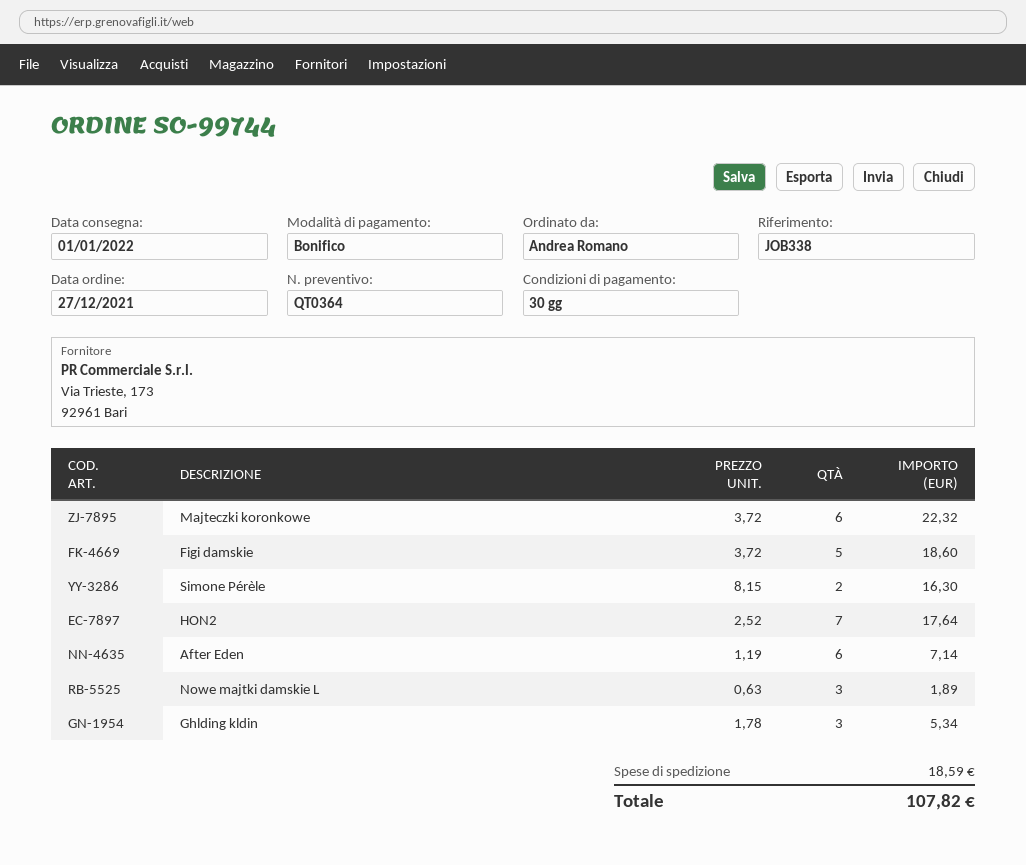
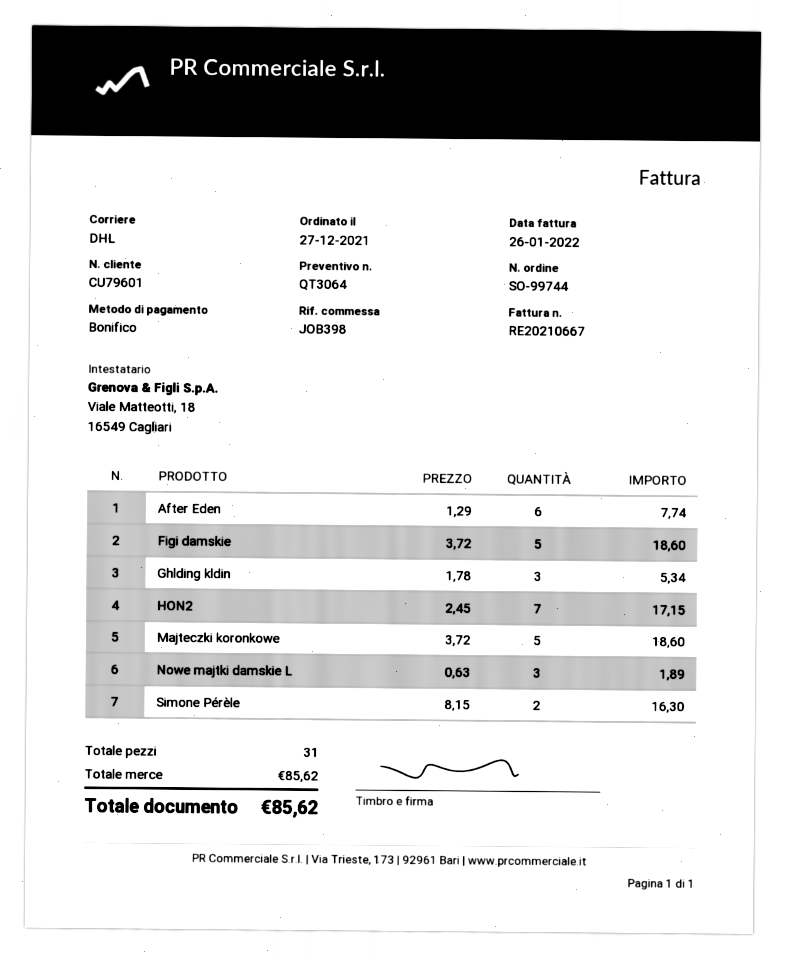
quote number: QT0364 -> QT3064
reference: JOB338 -> JOB398
Majteczki koronkowe: 6 x 3.72 = 22.32 -> 5 x 3.72 = 18.60
HON2: 7 x 2.52 = 17.64 -> 7 x 2.45 = 17.15
After Eden: 6 x 1.19 = 7.14 -> 6 x 1.29 = 7.74
shipping: 18.59 -> none
total: 107.82 -> 85.62

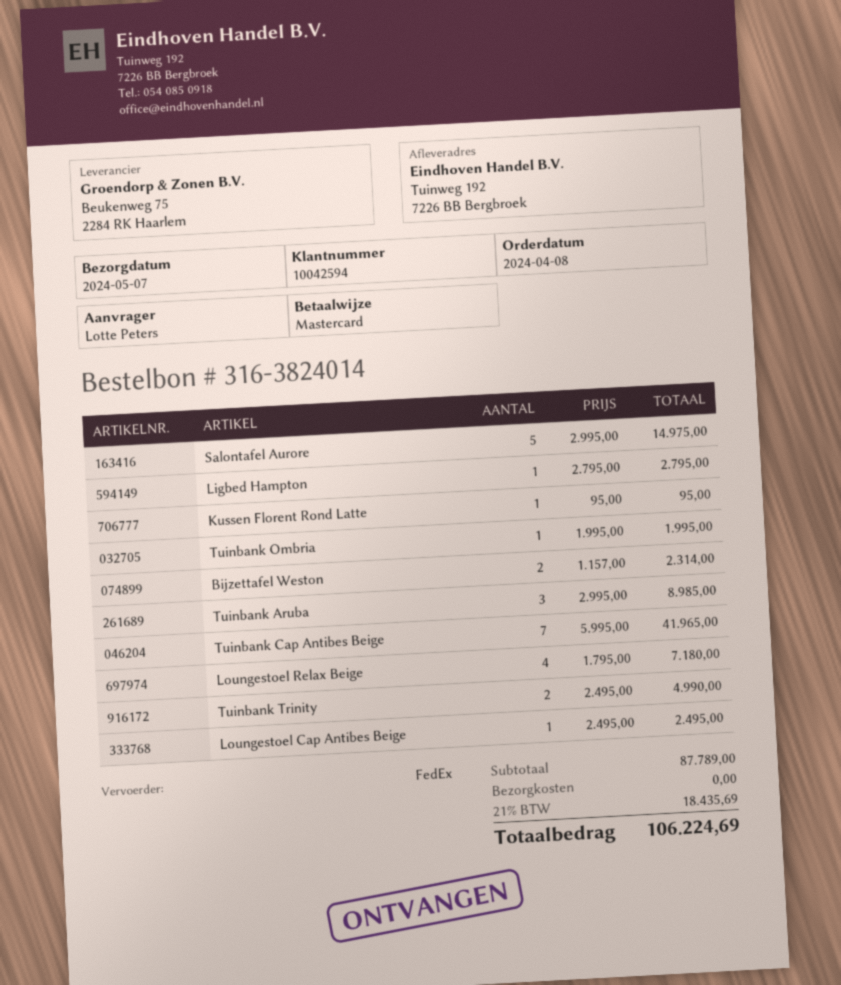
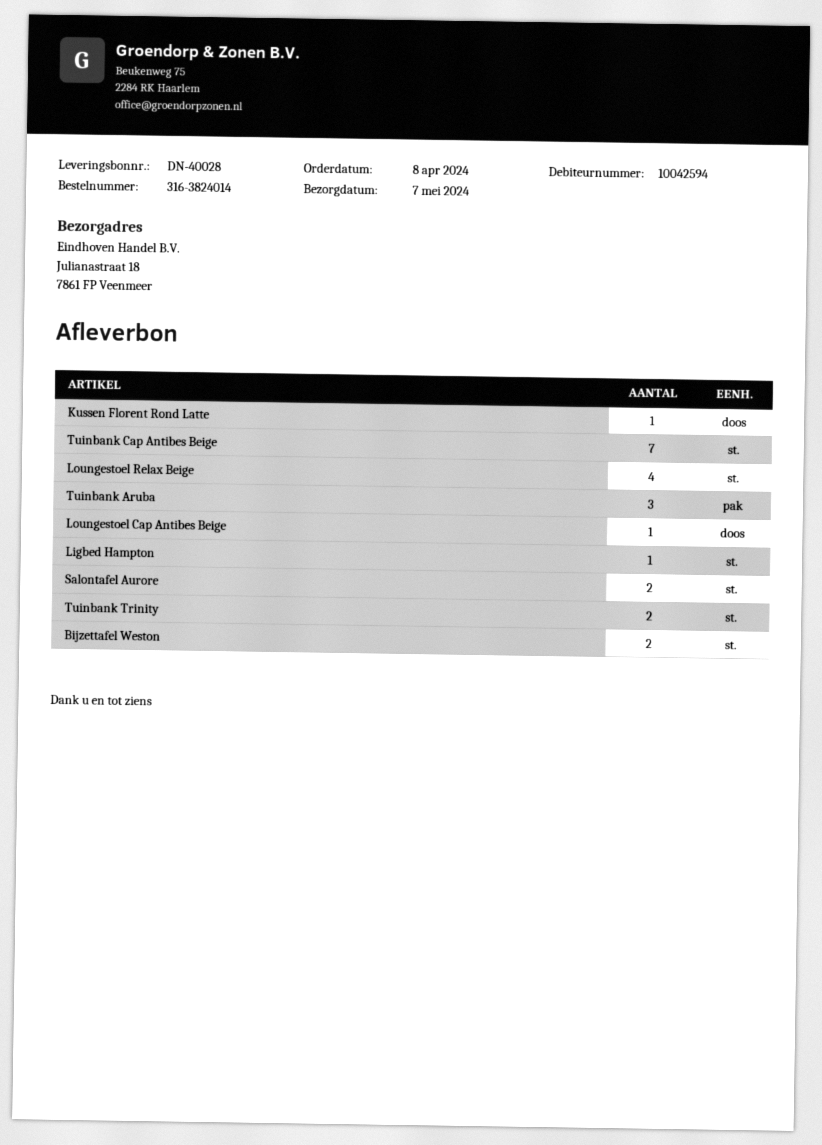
ship to: Tuinweg 192, 7226 BB Bergbroek -> Julianastraat 18, 7861 FP Veenmeer
Salontafel Aurore: 5 -> 2
Tuinbank Ombria: 1 -> none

TASK DESCRIPTION:
Everything in the listing, except its images, should be set down exactly.

RESULT OF THIS TASK:
quote number: QT0364 -> QT3064
reference: JOB338 -> JOB398
Majteczki koronkowe: 6 x 3.72 = 22.32 -> 5 x 3.72 = 18.60
HON2: 7 x 2.52 = 17.64 -> 7 x 2.45 = 17.15
After Eden: 6 x 1.19 = 7.14 -> 6 x 1.29 = 7.74
shipping: 18.59 -> none
total: 107.82 -> 85.62

ship to: Tuinweg 192, 7226 BB Bergbroek -> Julianastraat 18, 7861 FP Veenmeer
Salontafel Aurore: 5 -> 2
Tuinbank Ombria: 1 -> none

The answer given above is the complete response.